**Activity**: Only the lines with "more" in them need to be copied from the listing.

------------------------------------

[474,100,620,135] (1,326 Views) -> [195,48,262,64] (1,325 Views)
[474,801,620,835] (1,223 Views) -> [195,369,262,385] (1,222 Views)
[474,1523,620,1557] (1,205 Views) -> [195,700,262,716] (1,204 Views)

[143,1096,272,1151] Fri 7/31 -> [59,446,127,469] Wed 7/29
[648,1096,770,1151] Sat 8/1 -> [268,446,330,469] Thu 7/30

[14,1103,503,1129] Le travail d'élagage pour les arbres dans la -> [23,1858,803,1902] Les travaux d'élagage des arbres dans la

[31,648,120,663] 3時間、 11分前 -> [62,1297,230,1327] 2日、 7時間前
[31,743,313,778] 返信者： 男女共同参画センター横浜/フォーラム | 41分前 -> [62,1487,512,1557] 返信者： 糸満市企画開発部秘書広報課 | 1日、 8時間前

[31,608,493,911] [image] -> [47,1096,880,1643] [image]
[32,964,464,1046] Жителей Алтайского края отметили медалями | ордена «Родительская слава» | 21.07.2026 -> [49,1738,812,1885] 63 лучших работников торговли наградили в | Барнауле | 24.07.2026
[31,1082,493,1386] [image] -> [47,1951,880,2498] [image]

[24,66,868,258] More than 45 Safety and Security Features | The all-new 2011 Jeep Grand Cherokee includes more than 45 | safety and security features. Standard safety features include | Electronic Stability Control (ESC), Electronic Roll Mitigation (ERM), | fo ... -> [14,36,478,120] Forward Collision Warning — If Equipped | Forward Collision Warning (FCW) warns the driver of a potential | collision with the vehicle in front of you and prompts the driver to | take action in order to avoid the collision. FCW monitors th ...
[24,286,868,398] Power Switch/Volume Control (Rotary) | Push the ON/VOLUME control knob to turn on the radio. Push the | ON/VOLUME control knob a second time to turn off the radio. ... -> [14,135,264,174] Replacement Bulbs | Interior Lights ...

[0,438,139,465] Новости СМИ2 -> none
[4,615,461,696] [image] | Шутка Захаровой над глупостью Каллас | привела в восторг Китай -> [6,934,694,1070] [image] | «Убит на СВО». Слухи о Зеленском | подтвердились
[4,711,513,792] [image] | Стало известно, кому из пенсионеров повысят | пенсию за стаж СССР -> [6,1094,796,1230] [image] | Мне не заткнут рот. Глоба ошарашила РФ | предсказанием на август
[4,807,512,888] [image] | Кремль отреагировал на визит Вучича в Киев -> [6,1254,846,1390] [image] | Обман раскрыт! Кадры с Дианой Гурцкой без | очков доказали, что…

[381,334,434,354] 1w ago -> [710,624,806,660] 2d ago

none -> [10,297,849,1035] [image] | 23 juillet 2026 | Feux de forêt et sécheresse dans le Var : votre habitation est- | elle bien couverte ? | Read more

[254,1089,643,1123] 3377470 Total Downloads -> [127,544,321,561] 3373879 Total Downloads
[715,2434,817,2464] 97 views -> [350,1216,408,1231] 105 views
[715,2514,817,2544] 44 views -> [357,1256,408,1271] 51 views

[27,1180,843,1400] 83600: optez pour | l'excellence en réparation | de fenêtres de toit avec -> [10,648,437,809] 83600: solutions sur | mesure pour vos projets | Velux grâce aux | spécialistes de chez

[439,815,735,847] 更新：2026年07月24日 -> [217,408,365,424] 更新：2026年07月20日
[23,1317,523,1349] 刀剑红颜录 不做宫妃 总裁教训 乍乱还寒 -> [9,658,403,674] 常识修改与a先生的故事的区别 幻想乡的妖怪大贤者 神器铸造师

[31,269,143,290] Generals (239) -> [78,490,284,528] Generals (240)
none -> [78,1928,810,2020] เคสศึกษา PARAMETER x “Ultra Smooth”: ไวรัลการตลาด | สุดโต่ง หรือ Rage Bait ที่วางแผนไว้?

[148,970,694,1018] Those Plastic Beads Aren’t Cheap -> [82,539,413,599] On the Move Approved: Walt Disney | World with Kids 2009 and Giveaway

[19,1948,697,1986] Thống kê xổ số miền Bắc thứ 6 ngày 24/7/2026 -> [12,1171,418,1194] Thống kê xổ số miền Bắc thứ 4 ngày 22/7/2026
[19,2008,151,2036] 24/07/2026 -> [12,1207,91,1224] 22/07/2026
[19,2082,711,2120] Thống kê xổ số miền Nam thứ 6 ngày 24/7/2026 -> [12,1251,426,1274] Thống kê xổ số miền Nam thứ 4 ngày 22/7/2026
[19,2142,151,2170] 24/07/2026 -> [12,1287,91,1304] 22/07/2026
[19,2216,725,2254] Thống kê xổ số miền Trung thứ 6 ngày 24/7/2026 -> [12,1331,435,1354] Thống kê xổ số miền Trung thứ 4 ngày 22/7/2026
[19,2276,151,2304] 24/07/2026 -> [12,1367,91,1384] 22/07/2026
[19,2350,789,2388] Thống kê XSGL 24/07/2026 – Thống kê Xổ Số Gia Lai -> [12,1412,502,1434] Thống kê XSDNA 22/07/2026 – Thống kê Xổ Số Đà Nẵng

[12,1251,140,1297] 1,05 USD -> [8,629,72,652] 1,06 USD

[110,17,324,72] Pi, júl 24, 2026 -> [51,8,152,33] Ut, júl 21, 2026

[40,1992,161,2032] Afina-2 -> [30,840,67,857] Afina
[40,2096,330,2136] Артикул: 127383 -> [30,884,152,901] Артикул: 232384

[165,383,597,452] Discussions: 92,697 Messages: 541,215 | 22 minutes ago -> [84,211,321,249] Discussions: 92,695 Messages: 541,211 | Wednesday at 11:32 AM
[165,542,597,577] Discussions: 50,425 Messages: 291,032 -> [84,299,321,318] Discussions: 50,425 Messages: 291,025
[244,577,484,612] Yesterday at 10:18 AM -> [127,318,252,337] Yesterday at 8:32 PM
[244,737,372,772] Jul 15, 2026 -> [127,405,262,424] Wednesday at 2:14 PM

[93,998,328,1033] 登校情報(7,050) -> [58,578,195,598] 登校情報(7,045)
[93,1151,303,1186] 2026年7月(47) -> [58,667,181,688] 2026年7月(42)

------------------------------------

**The completed task**:
[24,66,868,258] More than 45 Safety and Security Features | The all-new 2011 Jeep Grand Cherokee includes more than 45 | safety and security features. Standard safety features include | Electronic Stability Control (ESC), Electronic Roll Mitigation (ERM), | fo ... -> [14,36,478,120] Forward Collision Warning — If Equipped | Forward Collision Warning (FCW) warns the driver of a potential | collision with the vehicle in front of you and prompts the driver to | take action in order to avoid the collision. FCW monitors th ...
none -> [10,297,849,1035] [image] | 23 juillet 2026 | Feux de forêt et sécheresse dans le Var : votre habitation est- | elle bien couverte ? | Read more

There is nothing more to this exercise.